Sollten die Auflagen zur Höchstzahl der Teilnehmer und zum Tragen eines Mund-Nasenschutzes sowie die gebotenen Mindestabstände nicht eingehalten werden, kann dem mit Maßnahmen des Versammlungsrechts, ggf. einer Erweiterung der Versammlungsfläche auf den benachbarten Innenstadtring oder der Auflösung der Versammlung, begegnet werden.

Hinsichtlich der vom Antragsteller zudem noch angegriffenen Beschränkungen betreffend die Verpflichtung der Teilnehmer zum Tragen einer Mund-Nasenbedeckung und ggf. zur Gewährung der Einsichtnahme in ärztliche Originaldokumente zum Beleg einer Befreiung bleibt die Beschwerde erfolglos.

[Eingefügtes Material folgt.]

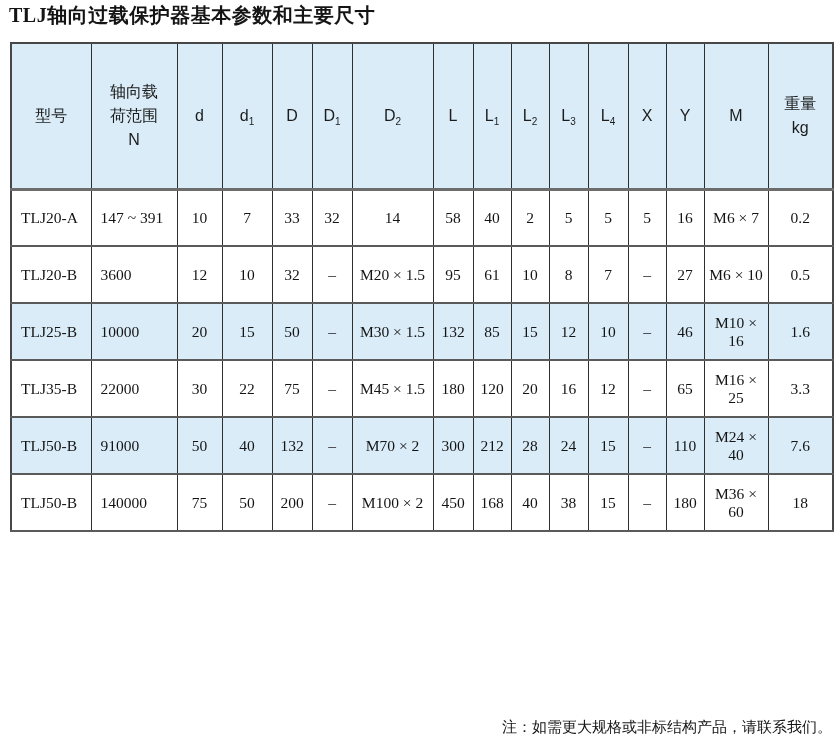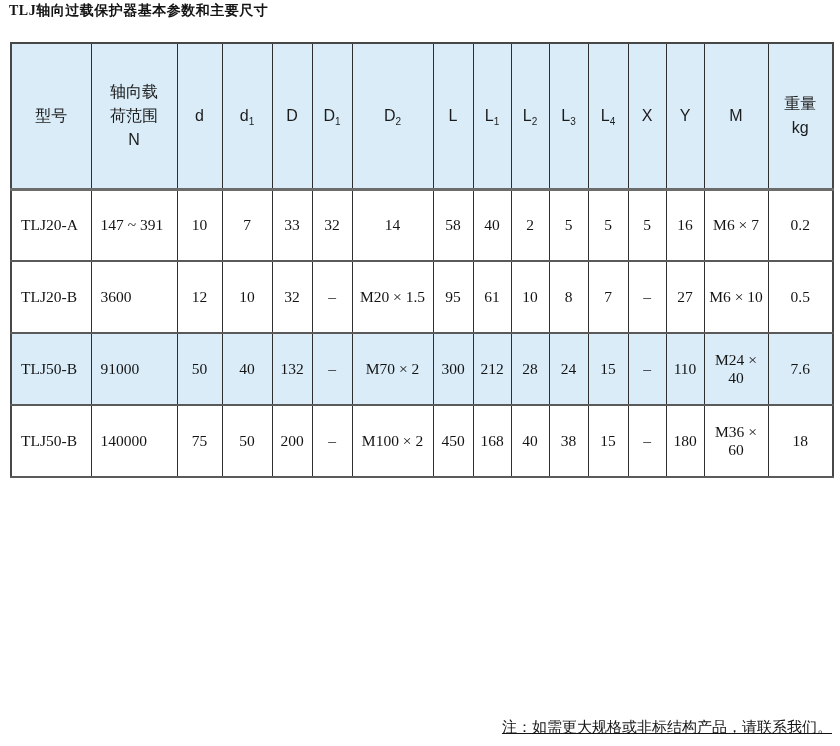--- a/index.html
+++ b/index.html
@@ -14,7 +14,7 @@
   }
   .title {
     position: absolute; left: 9px; top: 2px;
-    font-size: 14px; font-weight: 700;
+    font-size: 20px; font-weight: 700;
     letter-spacing: 0.5px;
   }
   table.spec {

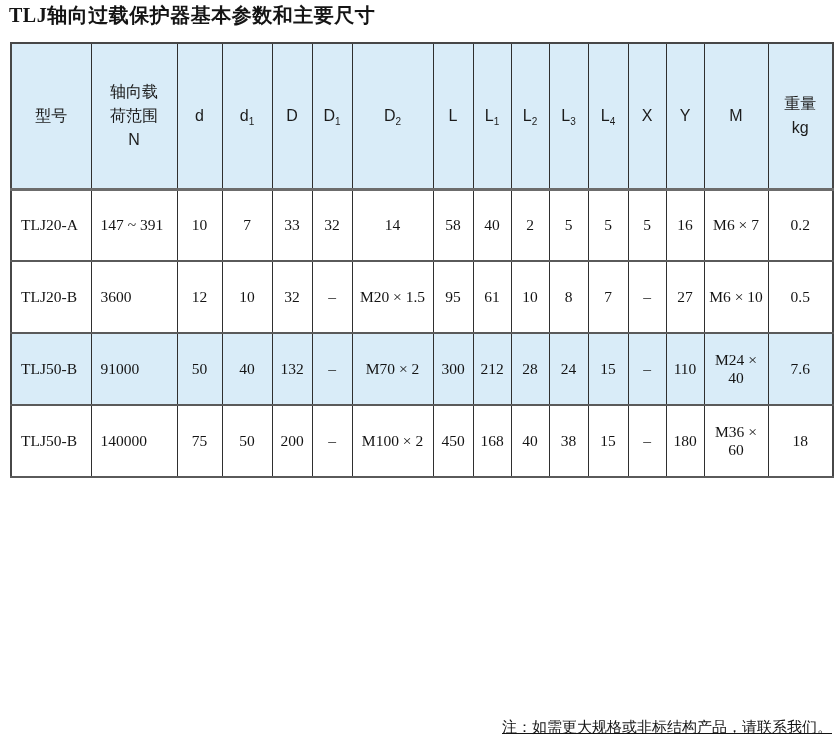--- a/index.html
+++ b/index.html
@@ -25,7 +25,7 @@
     border: 2px solid #474747;
   }
   thead tr { height: 146px; }
-  tbody tr { height: 72px; }
+  tbody tr { height: 57px; }
   th {
     background: var(--hl);
     font-family: "Liberation Sans", "DejaVu Sans", sans-serif;

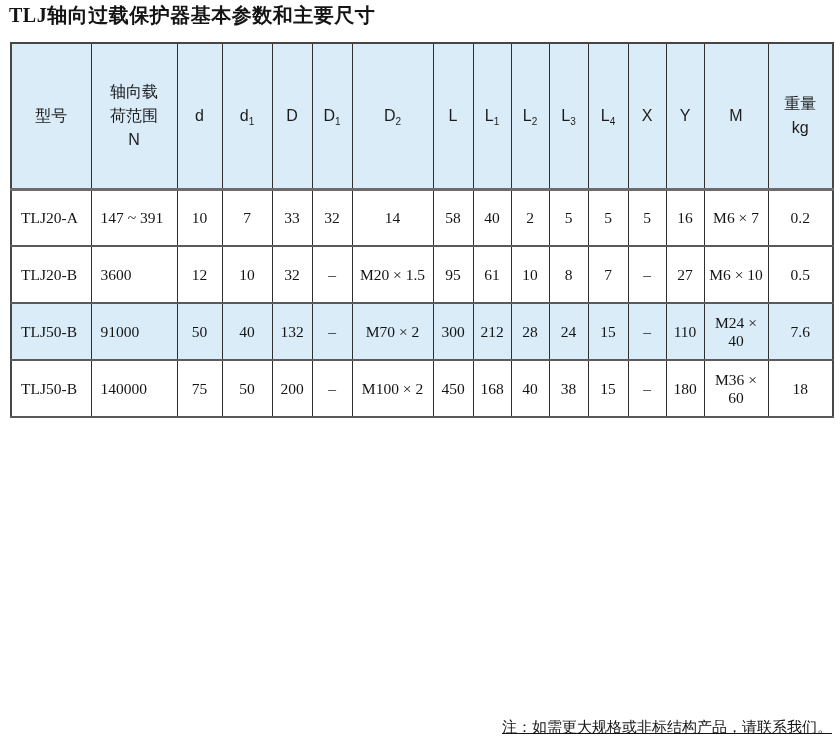--- a/index.html
+++ b/index.html
@@ -149,6 +149,24 @@
           <td>0.5</td>
         </tr>
         <tr class="hl">
+          <td class="left">TLJ25-B</td>
+          <td class="left">10000</td>
+          <td>20</td>
+          <td>15</td>
+          <td>50</td>
+          <td>–</td>
+          <td>M30 × 1.5</td>
+          <td>132</td>
+          <td>85</td>
+          <td>15</td>
+          <td>12</td>
+          <td>10</td>
+          <td>–</td>
+          <td>46</td>
+          <td>M10 × 16</td>
+          <td>1.6</td>
+        </tr>
+        <tr class="hl">
           <td class="left">TLJ50-B</td>
           <td class="left">91000</td>
           <td>50</td>

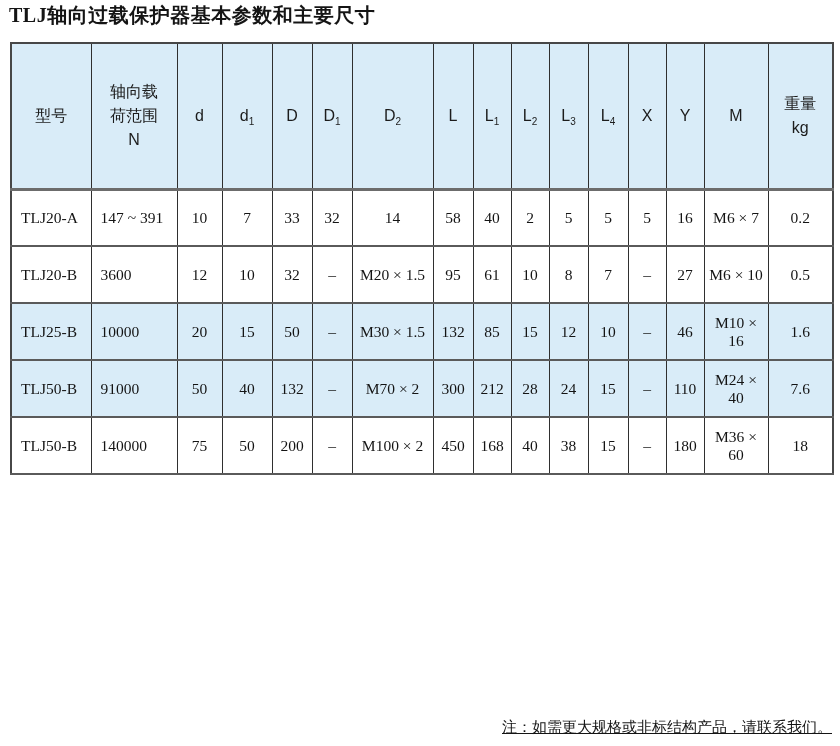--- a/index.html
+++ b/index.html
@@ -166,6 +166,24 @@
           <td>M10 × 16</td>
           <td>1.6</td>
         </tr>
+        <tr>
+          <td class="left">TLJ35-B</td>
+          <td class="left">22000</td>
+          <td>30</td>
+          <td>22</td>
+          <td>75</td>
+          <td>–</td>
+          <td>M45 × 1.5</td>
+          <td>180</td>
+          <td>120</td>
+          <td>20</td>
+          <td>16</td>
+          <td>12</td>
+          <td>–</td>
+          <td>65</td>
+          <td>M16 × 25</td>
+          <td>3.3</td>
+        </tr>
         <tr class="hl">
           <td class="left">TLJ50-B</td>
           <td class="left">91000</td>

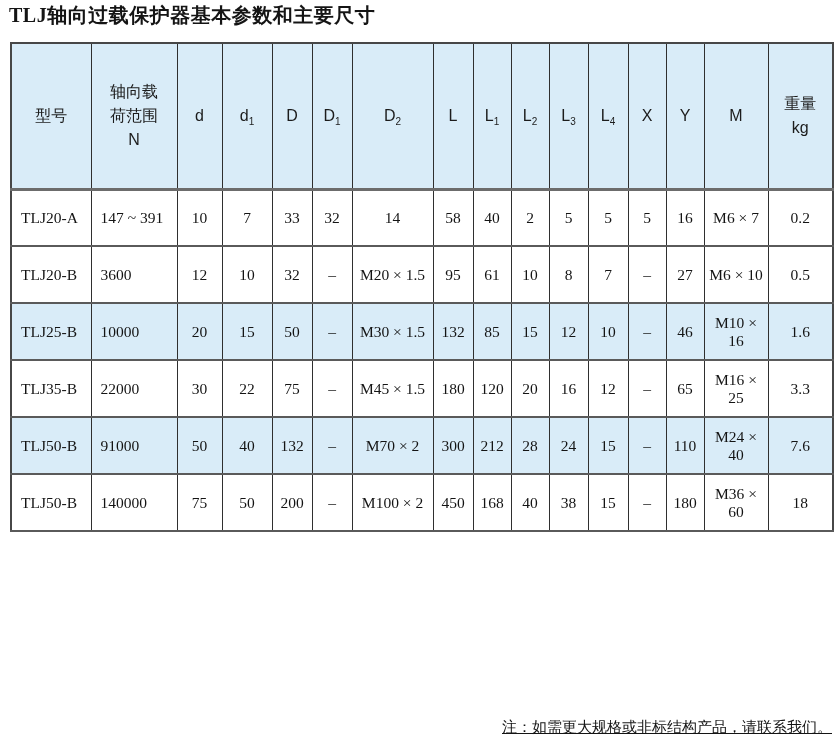--- a/index.html
+++ b/index.html
@@ -60,7 +60,6 @@
     position: absolute; right: 8px; top: 718px;
     font-size: 15px;
     color: #141414;
-    text-decoration: underline;
   }
 </style>
 </head>

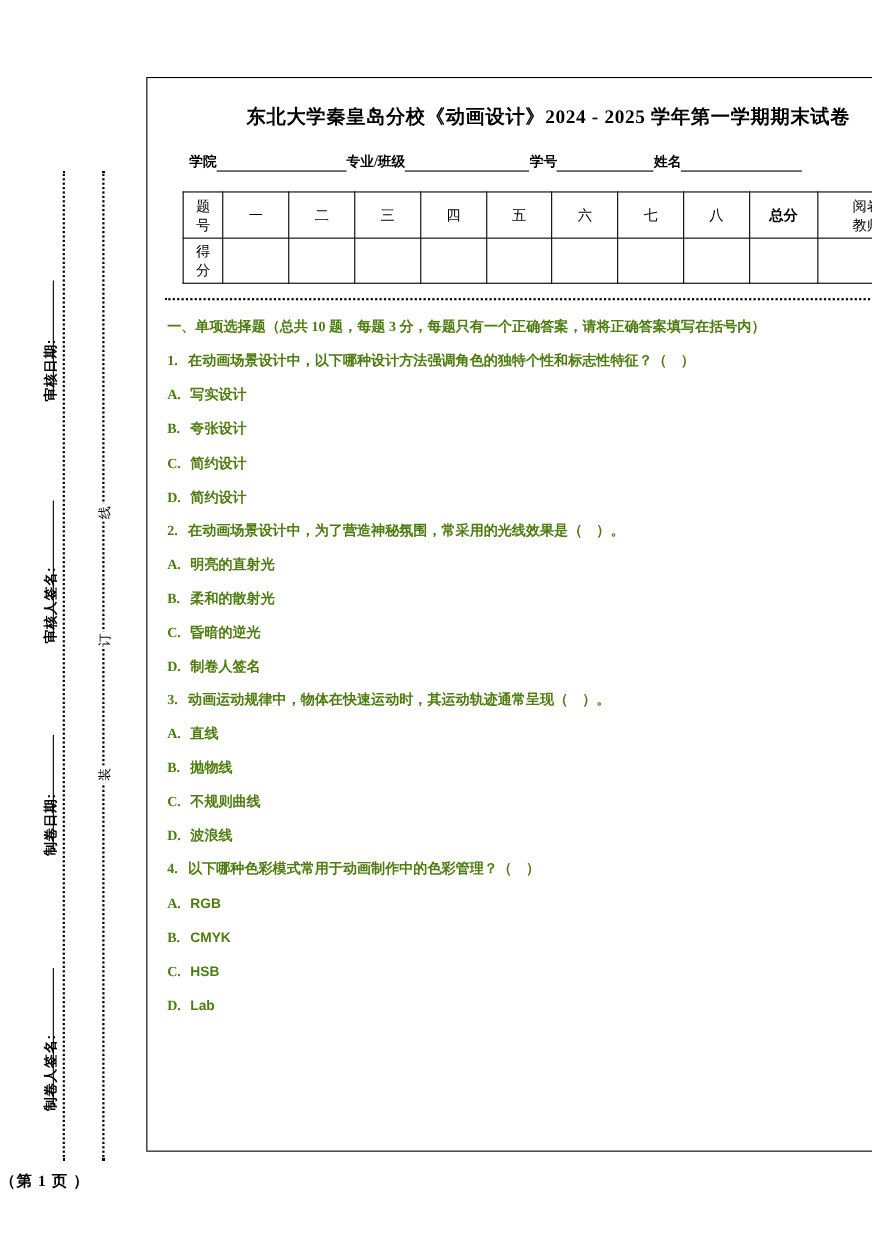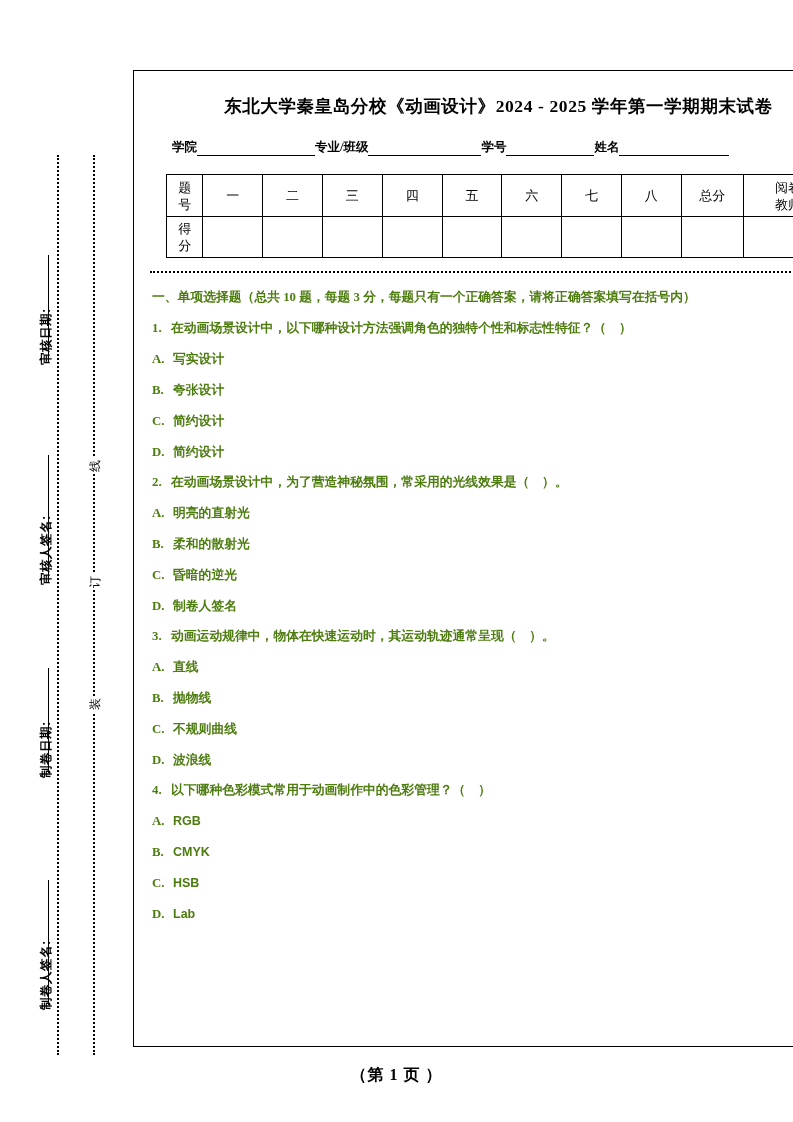--- a/index.html
+++ b/index.html
@@ -114,7 +114,7 @@
   }
   .col-rowhead { width: 30px; }
   .col-num     { width: 50px; }
-  .col-total   { width: 52px; }
+  .col-total   { width: 52px; font-weight: bold; }
   .col-marker  { width: 75px; }
   .cell-stack  { line-height: 17px; padding: 3px 0; }
   .row-h { height: 42px; }

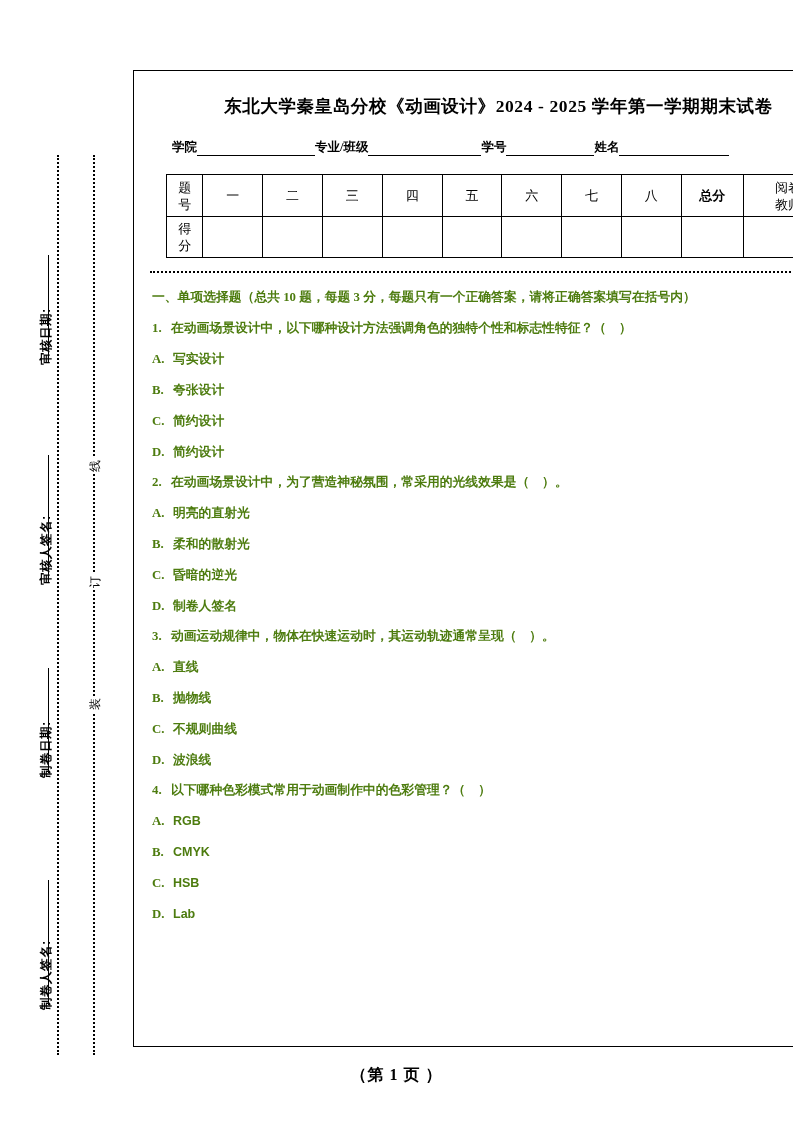--- a/index.html
+++ b/index.html
@@ -172,10 +172,10 @@
     left: 0;
     top: 1065px;
     width: 793px;
-    text-align: center;
-    font-family: "Liberation Serif", "DejaVu Serif", serif;
-    font-weight: bold;
-    font-size: 16px;
+    text-align: left;
+    font-family: "Liberation Serif", "DejaVu Serif", serif;
+    font-weight: bold;
+    font-size: 14px;
     letter-spacing: 1px;
   }
 </style>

Auch wenn die Darlegungsanforderungen nach § 146 Abs. 4 Sätze 3 und 6 VwGO in Anbetracht des Zeitdrucks nach Art. 19 Abs. 4 GG grundsätzlich rechtsschutzfreundlich auszulegen sind (BVerfG, Beschl. v. 5. September 2003 - 1 BvQ 32/03 -, juris Rn. 15; SächsOVG, Beschl. v. 3. Oktober 2020 - 6 B 319/20 -, juris Rn. 2), wird diesen nicht Genüge getan durch die bloße Wiederholung des erstinstanzlichen Vorbringens ohne Auseinandersetzung mit der angegriffenen Entscheidung. Unabhängig davon hat das Verwaltungsgericht die Rechtmäßigkeit der diesbezüglichen Beschränkungen mit überzeugenden und vom Senat geteilten Erwägungen begründet, auf die daher verwiesen wird (§ 122 Abs. 2 Satz 3 VwGO).

Die Kostenentscheidung folgt aus § 155 Abs. 1 VwGO.

Die Streitwertfestsetzung beruht auf § 47, § 53 Abs. 2 Nr. 2, § 52 Abs. 2 GKG.

Der Beschluss ist unanfechtbar (§ 152 Abs. 1 VwGO, § 68 Abs. 1 Satz 5, § 66 Abs. 3 Satz 2 GKG).